We mtbkers like our ladies strong and dirty  porcelain belongs on museums !


----------



## She&I (Jan 4, 2010)

Happy times without spammers


----------



## cherrybomber (Mar 25, 2004)

Here's my Fiance on her first trip out into the countryside.

so proud of her! what a trooper doing the singletrack. 

she wasnt too amused by the scratches on her arm though.  

glad she's enjoying my passion. :thumbsup:


----------



## modifier (May 11, 2007)

Ch-ch-ch-ch-ch-ch-Cherry bomb...


----------



## slackette (Oct 23, 2009)

I'm absolutely thrilled to see all the couples who enjoy each others time or make the time for each other to do something fun together 
Thank you to everyone who has kept this thread going. I love seeing all the smiles and comments about everyone's significant other, really warms my heart 

It rained for two weeks here in Arkansas but thankfully the trails were rideable (gotta love those rocky trails), unfortunately, forgot my helmet at a buddy's house so I ran while my S/O rode  He is the bomb, that is just all there is to it, I wish everyone was as lucky as I was 

Btw, I'm definitely digging the gun shooting. Only working with a .22 now but looking at 9mm pistol or a .38 revolver. My S/O did awesome in accuracy at his first USPSA match, I'm learning a lot from him 

In addition to riding, fishing, and now shooting guns, we are looking at kayaks as well


----------



## giff07 (Jun 7, 2010)

Kayaks are a lot like mountain bikes and potato chips. Its hard to have just one. Pat says that she can't believe I would ever only have one of anything. My reply is that the only thing I have one of is you, dear. It works every time!!!!!!!!!!!!!!!!!!!!!!!!!
Ed and Pat Gifford
the Snot Rocket tandem


----------



## day42 (Sep 23, 2005)

This thread is pretty cool. I've tried numerous times to get my wife to go riding with me. I bought her a bike when we were first together, but she didn't get into it. She's gone on a couple rail trails, ridden around down near the beach, and around town a couple times. I won't stop trying because I know if she gives it a legit chance, she'll love it as much as I do. Keeping my fingers crossed!


----------



## Bailey44 (Dec 30, 2010)

Bailey44 said:


> I agree. My wife started 3 months ago and when I ride with her it is her day. She leads and I just stay back and keep quite until she asks me a question. Every once in a while when we get past, she will say "go get them" and I will break off for a mile or two, take the pass back and then wait for her. It helps me get a fitness ride in without taking anything away from her ride.
> 
> The key is to never scare them or get them over their head. I got her on 2 trails that were too difficult and we lost a little progress so I am more careful on where I take her now.
> 
> ...


----------



## Heavy Fluid (Mar 31, 2011)

I like this thread, a lot. I got my wife into biking almost 2 years ago. She started on a Diamondback half hybrid, and then we got her a Specialized Rockhopper Disc. She loved riding that, and learned quickly.
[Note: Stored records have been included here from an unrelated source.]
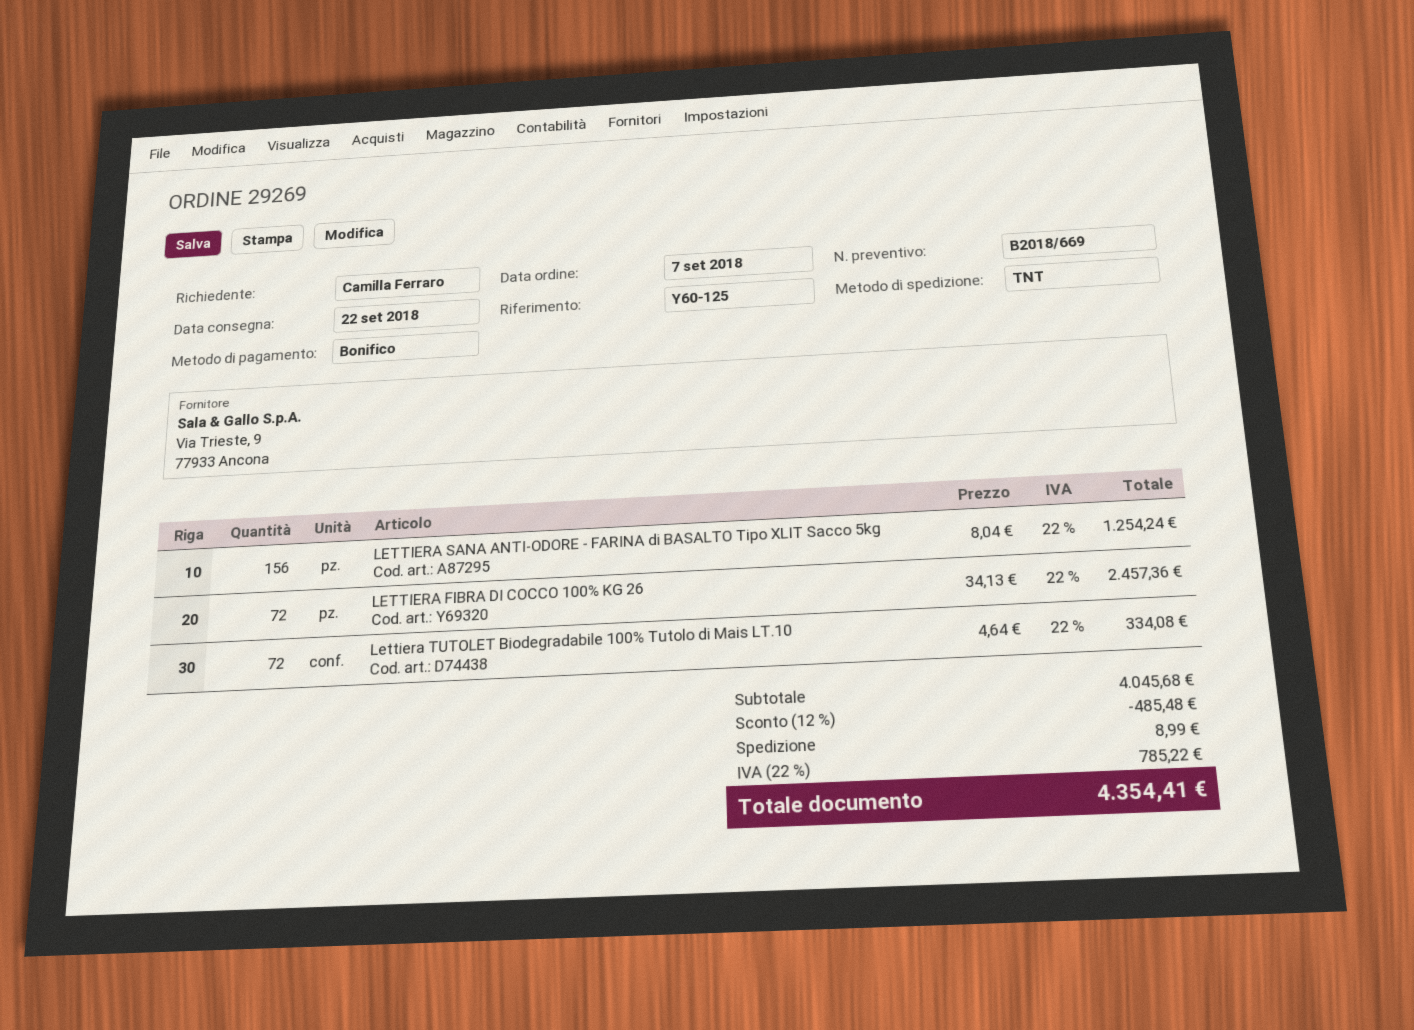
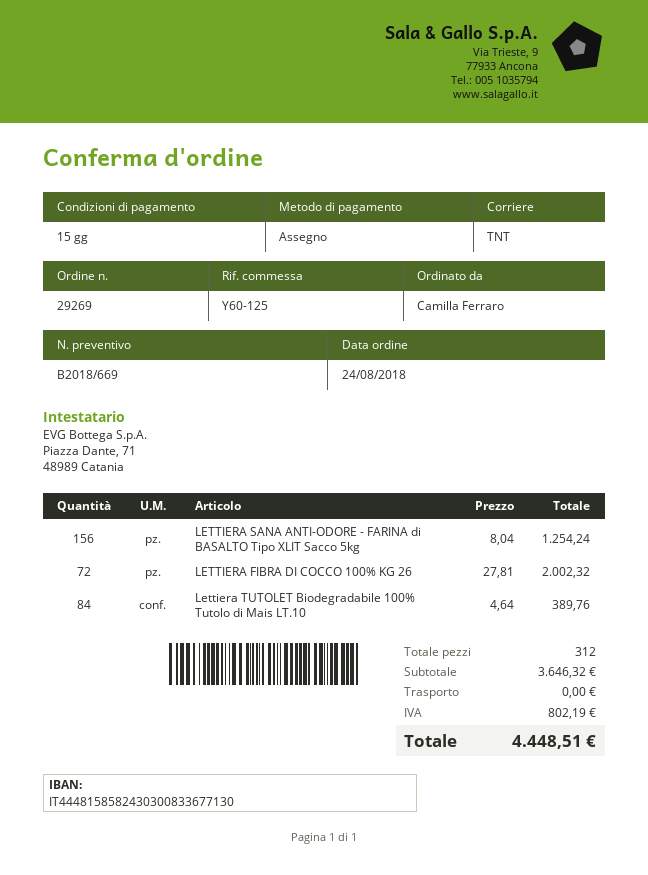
order date: 2018-09-07 -> 2018-08-24
payment method: bank transfer -> cheque
LETTIERA FIBRA DI COCCO 100% KG 26: 72 x 34.13 = 2457.36 -> 72 x 27.81 = 2002.32
Lettiera TUTOLET Biodegradabile 100% Tutolo di Mais LT.10: 72 x 4.64 = 334.08 -> 84 x 4.64 = 389.76
subtotal: 4045.68 -> 3646.32
discount: 12% = 485.48 -> none
shipping: 8.99 -> 0.00
tax: 785.22 -> 802.19
total: 4354.41 -> 4448.51

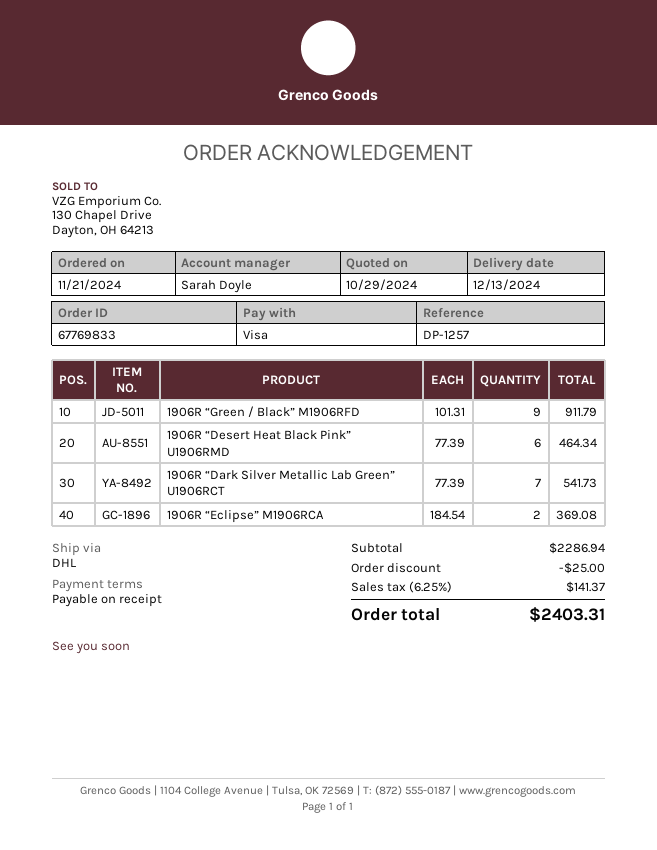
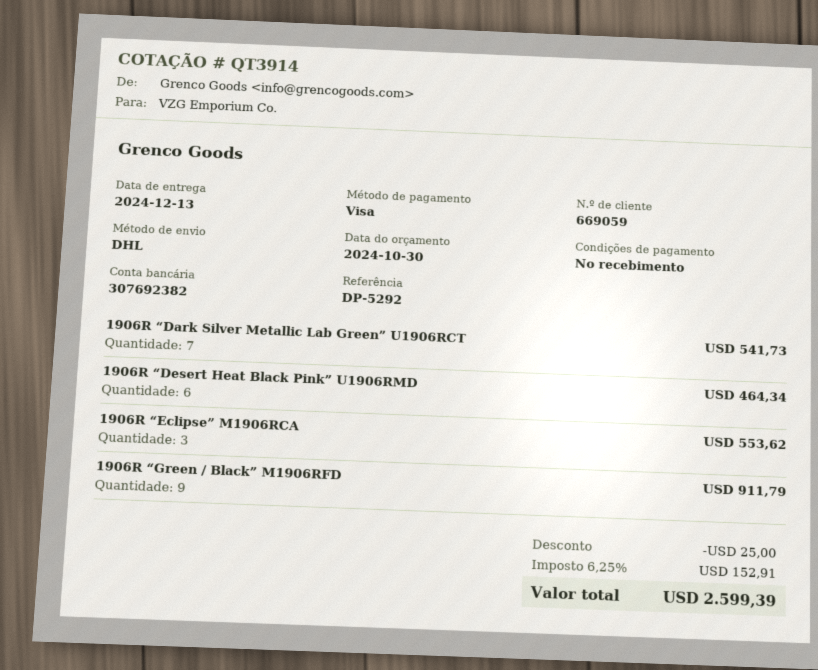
quote date: 2024-10-29 -> 2024-10-30
reference: DP-1257 -> DP-5292
1906R “Eclipse” M1906RCA: 2 for 369.08 -> 3 for 553.62
tax: 6.25% = 141.37 -> 6.25% = 152.91
total: 2403.31 -> 2599.39

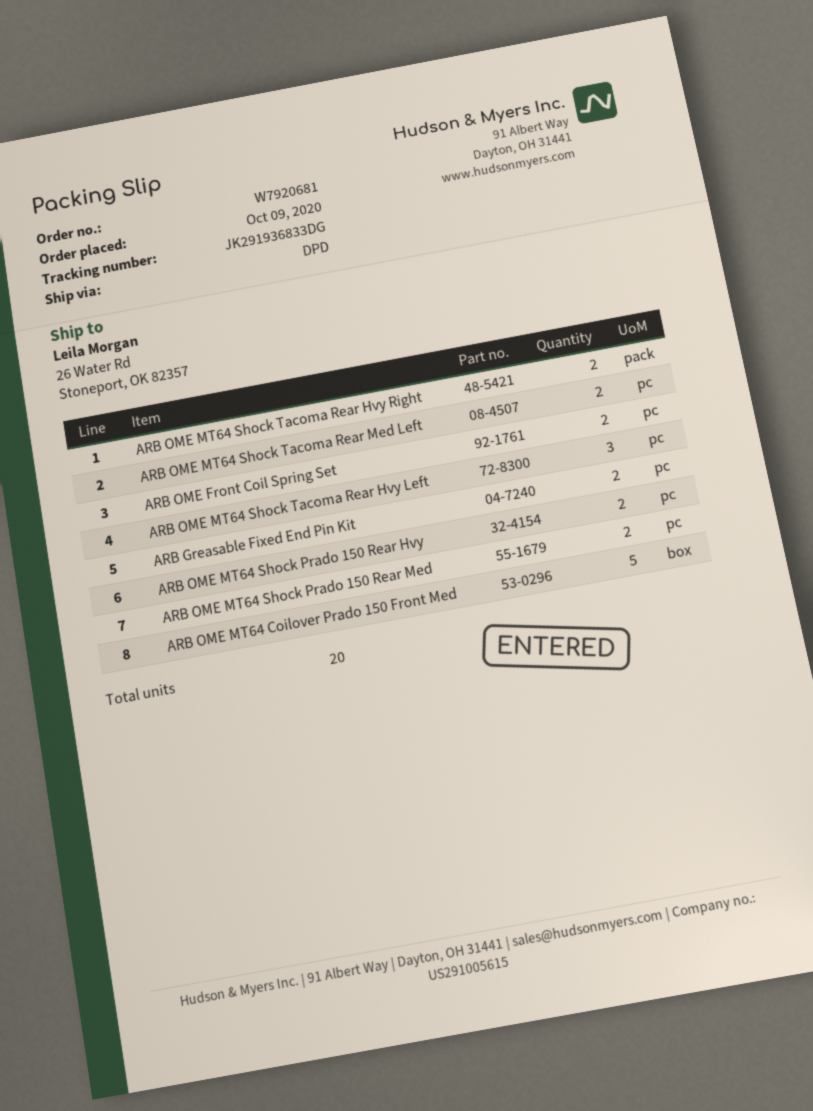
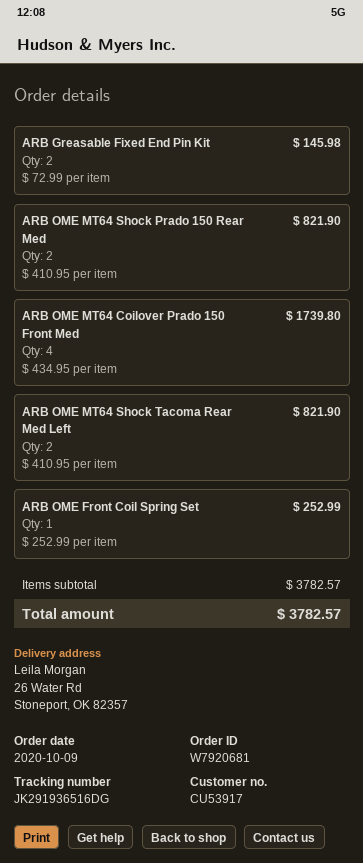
tracking number: JK291936833DG -> JK291936516DG
ARB OME MT64 Shock Tacoma Rear Hvy Right: 2 -> none
ARB OME Front Coil Spring Set: 2 -> 1
ARB OME MT64 Shock Tacoma Rear Hvy Left: 3 -> none
ARB OME MT64 Shock Prado 150 Rear Hvy: 2 -> none
ARB OME MT64 Coilover Prado 150 Front Med: 5 -> 4

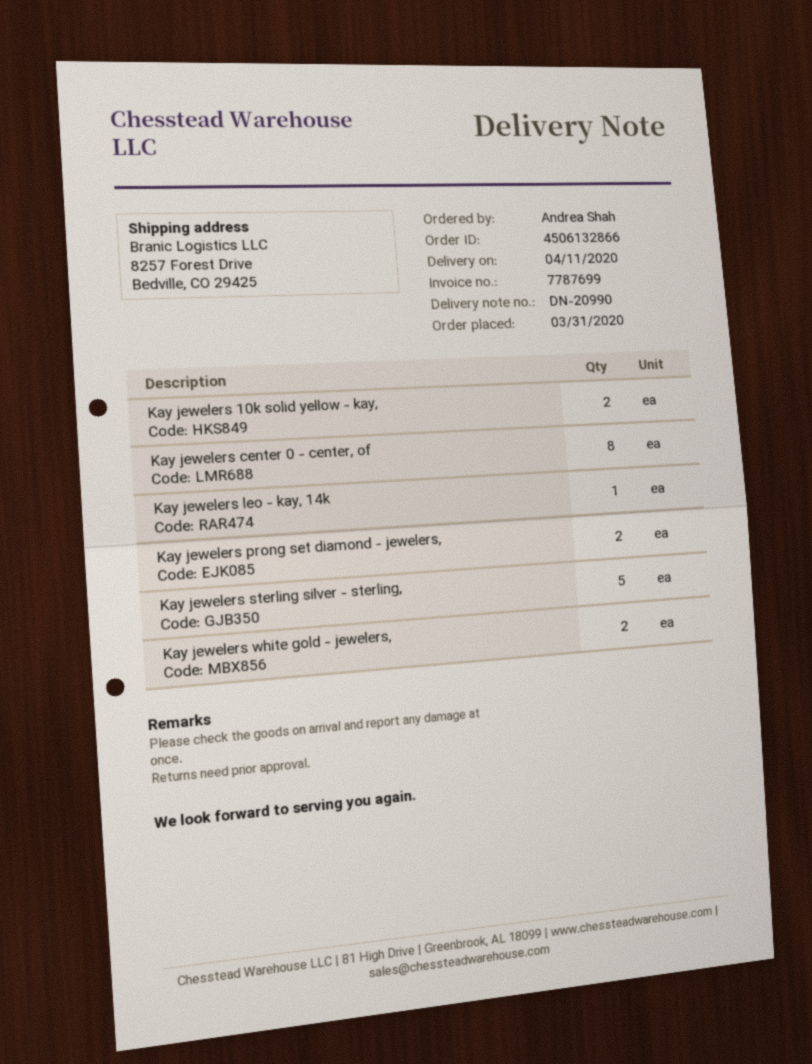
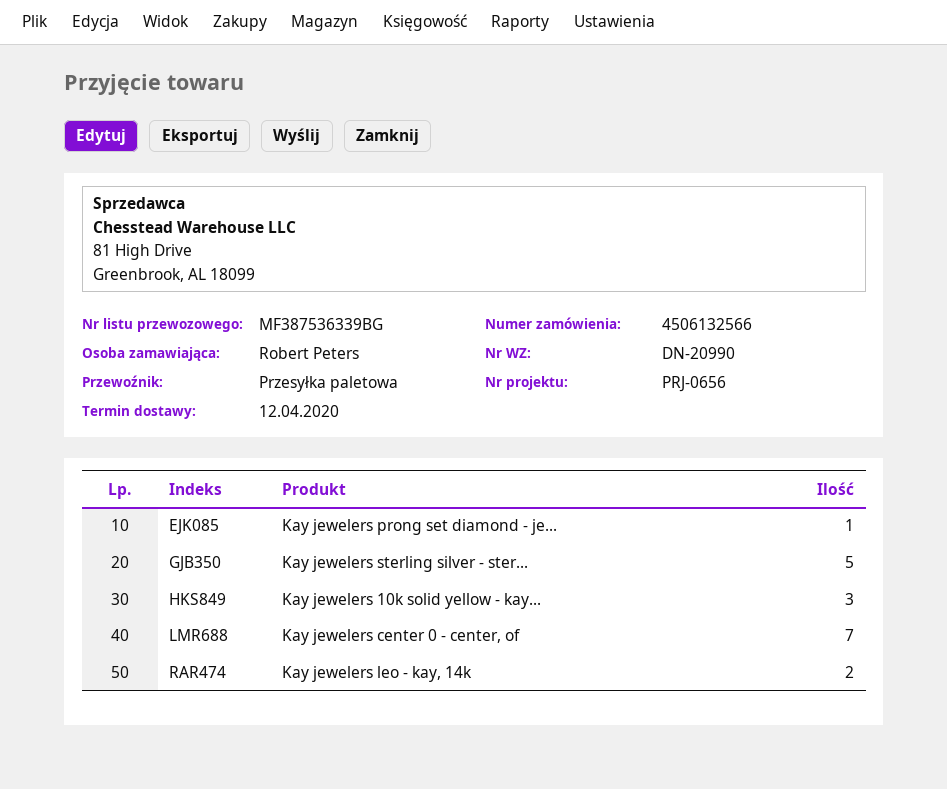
order number: 4506132866 -> 4506132566
delivery date: 2020-04-11 -> 2020-04-12
ordered by: Andrea Shah -> Robert Peters
Kay jewelers 10k solid yellow - kay,: 2 -> 3
Kay jewelers center 0 - center, of: 8 -> 7
Kay jewelers leo - kay, 14k: 1 -> 2
Kay jewelers prong set diamond - jewelers,: 2 -> 1
Kay jewelers white gold - jewelers,: 2 -> none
She has great balance, and her fear level is pretty low, which is a great combo.

Teeter at Ray's MTB in Cleveland last year.










Rock pile at our local trail last year.










This year, I upgraded her to an older, but much better bike. 2006 Trek Fuel EX7 WSD. This fits her a bit better, and she loves the full suspension so far. So far, just some pink ergonomical grips, a pink custom headset cap, and some pink star stickers, oh and Shimano SPD's are the only things done to it.

She is my best friend, and my significant other. She is also my favorite riding partner. I love to watch her learn, and conquer things that she thought that she couldn't ride. Last year, she was afraid to lead us...last week, she led almost 4.5 miles on our last trip out.


----------



## balance_fit (Jul 5, 2010)

slackette said:


> I'm absolutely thrilled to see all the couples who enjoy each others time or make the time for each other to do something fun together
> Thank you to everyone who has kept this thread going. I love seeing all the smiles and comments about everyone's significant other, really warms my heart
> 
> It rained for two weeks here in Arkansas but thankfully the trails were rideable (gotta love those rocky trails), unfortunately, forgot my helmet at a buddy's house so I ran while my S/O rode  He is the bomb, that is just all there is to it, I wish everyone was as lucky as I was
> ...


Guys take a demo paddle on standup paddle board ! Very mtb-like !


----------



## donkeykong0 (Oct 2, 2010)

i suppose it's time for me to add to this thread. she likes to stake a claim for getting me into MTB since she tried to get me out on some paved paths a few years ago, which i thought were lame. but really it was just a re-awakening from a decade of being dormant during summer months due to my obsession with skiing.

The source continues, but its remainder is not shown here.